Stored dataset items:

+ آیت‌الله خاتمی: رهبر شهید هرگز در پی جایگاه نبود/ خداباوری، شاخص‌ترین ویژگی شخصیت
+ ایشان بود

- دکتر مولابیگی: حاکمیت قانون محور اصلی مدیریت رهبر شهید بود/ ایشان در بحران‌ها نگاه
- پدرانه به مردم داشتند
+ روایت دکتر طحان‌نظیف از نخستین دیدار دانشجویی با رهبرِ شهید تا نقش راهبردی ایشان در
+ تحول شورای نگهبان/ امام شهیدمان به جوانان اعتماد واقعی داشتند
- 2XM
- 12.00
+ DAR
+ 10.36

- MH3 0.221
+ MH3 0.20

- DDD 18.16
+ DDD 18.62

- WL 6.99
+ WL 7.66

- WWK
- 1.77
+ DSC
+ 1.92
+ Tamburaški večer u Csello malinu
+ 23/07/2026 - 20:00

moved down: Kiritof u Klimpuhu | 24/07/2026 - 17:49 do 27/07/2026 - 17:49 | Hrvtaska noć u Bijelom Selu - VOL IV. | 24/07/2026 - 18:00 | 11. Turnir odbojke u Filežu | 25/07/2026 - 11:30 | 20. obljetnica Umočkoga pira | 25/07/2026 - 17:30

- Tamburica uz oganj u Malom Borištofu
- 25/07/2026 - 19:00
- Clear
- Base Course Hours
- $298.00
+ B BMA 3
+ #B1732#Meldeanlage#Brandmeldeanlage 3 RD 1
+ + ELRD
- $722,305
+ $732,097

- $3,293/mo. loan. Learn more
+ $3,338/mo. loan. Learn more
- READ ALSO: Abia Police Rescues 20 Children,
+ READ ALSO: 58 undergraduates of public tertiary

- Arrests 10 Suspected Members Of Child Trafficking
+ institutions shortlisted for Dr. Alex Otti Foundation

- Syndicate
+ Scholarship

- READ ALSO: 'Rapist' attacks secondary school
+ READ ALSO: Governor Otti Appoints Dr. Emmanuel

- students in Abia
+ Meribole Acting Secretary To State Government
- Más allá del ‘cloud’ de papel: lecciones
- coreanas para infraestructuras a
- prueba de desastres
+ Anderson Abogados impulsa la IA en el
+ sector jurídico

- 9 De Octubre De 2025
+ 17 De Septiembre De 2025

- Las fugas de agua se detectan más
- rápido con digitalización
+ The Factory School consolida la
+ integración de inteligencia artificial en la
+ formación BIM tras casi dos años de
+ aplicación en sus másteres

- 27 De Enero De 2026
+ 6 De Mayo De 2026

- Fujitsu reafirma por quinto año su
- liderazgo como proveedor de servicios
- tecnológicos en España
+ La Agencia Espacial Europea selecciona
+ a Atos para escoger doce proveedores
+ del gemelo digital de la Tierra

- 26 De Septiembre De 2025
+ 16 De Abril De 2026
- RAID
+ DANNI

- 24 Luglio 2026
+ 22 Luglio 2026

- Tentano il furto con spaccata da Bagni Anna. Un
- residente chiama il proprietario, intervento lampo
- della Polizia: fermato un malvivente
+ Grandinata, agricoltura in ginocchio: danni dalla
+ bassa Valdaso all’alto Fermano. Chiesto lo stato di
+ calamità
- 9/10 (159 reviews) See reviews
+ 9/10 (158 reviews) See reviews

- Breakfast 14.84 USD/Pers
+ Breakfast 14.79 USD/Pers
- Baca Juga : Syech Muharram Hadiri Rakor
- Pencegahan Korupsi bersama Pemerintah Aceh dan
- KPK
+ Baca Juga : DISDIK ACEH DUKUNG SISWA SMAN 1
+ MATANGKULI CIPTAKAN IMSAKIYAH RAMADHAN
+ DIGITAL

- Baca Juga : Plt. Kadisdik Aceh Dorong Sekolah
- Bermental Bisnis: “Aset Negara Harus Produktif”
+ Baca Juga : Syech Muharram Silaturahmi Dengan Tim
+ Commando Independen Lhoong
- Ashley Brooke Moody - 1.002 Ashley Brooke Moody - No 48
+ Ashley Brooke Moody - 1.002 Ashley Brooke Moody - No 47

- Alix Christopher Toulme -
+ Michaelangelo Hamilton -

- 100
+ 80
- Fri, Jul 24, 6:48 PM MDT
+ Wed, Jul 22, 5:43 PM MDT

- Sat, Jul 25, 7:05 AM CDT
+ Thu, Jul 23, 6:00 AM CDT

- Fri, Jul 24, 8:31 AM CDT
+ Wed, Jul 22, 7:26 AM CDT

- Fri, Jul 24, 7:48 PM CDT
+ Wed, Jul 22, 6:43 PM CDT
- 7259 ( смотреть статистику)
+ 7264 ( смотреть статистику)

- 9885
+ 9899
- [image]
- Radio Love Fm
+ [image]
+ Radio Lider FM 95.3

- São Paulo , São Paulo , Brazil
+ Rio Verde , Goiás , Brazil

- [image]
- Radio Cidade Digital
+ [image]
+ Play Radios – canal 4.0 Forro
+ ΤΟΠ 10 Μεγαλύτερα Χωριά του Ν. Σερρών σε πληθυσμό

* EXERCISE PROMPT: From the records above, return each line that has the string "Moody".

* EXERCISE SOLUTION:
- Ashley Brooke Moody - 1.002 Ashley Brooke Moody - No 48
+ Ashley Brooke Moody - 1.002 Ashley Brooke Moody - No 47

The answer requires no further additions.